Despite the ever-evolving educational landscape — and IE’s love of speed — some areas remain the same. For one, IE’s MBA program will remain housed in Madrid’s City Center campus. For another, the school remains an entrepreneurial powerhouse, ranking 5th globally in P&Q’s MBA Entrepreneurship ranking (ahead of Harvard and Stanford, no less). A stunning 10.35% of IE grads start a venture right after earning their degree according to data collected by P&Q. Another 12% joined a startup after their MBA. Overall, 30% of IE electives teach entrepreneurship and innovation, with entrepreneurship being a central part of a third of IE core coursework. On top of that, over 40% of IE students are part of an entrepreneurial club during their time in Madrid.
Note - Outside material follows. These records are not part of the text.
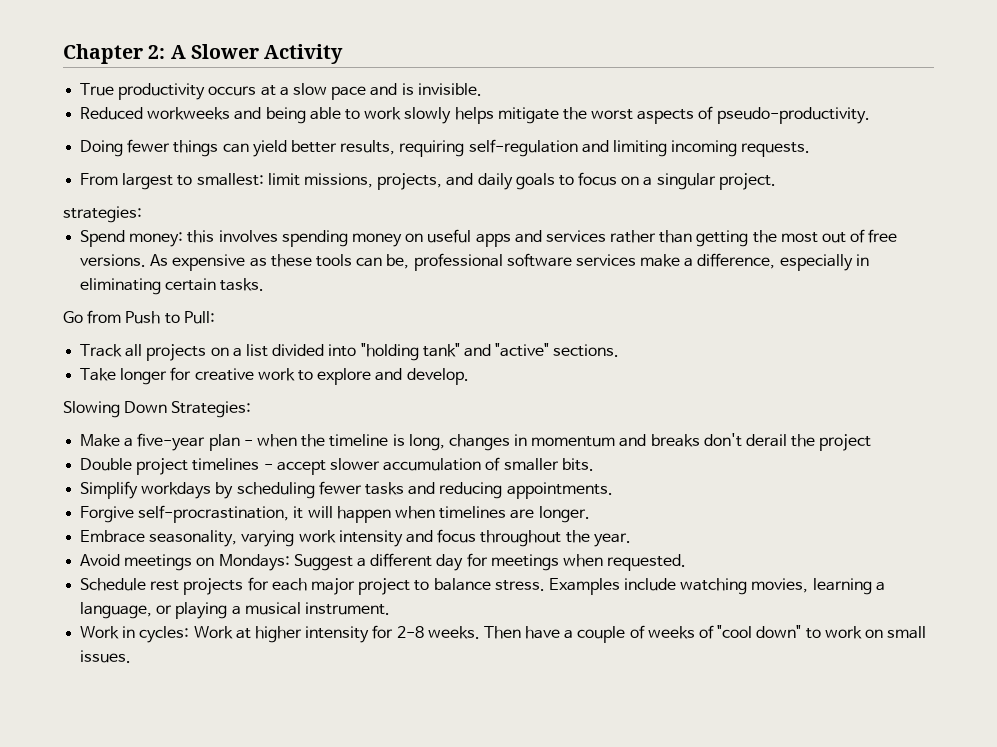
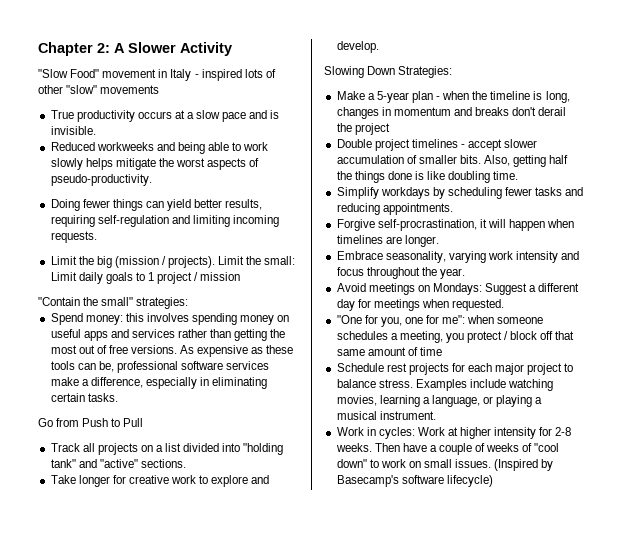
+ "Slow Food" movement in Italy - inspired lots of other "slow" movements
- From largest to smallest: limit missions, projects, and daily goals to focus on a singular project.
- strategies:
+ Limit the big (mission / projects). Limit the small: Limit daily goals to 1 project / mission
+ "Contain the small" strategies:
- Go from Push to Pull:
+ Go from Push to Pull
- Make a five-year plan - when the timeline is long, changes in momentum and breaks don't derail the project
+ Make a 5-year plan - when the timeline is long, changes in momentum and breaks don't derail the project
+ Also, getting half the things done is like doubling time.
+ "One for you, one for me": when someone schedules a meeting, you protect / block off that same amount of time
+ (Inspired by Basecamp's software lifecycle)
This combination of startup training, innovation-driven thinking, and can-do attitude make the IE experience all the more valuable says Eric Niu, a 2021 grad who started his own business after graduation.

“I came to IE with the goal to learn and create another business that solves a real-world problem,” he explains. ”People go to business schools for different reasons; some schools are good for a career change and some are good for soul searching. IE is more than that. IE pushes you to challenge the status quo and to create positive impact in this world.”

With a new building and new leadership, IE Business School is poised to do even more of that.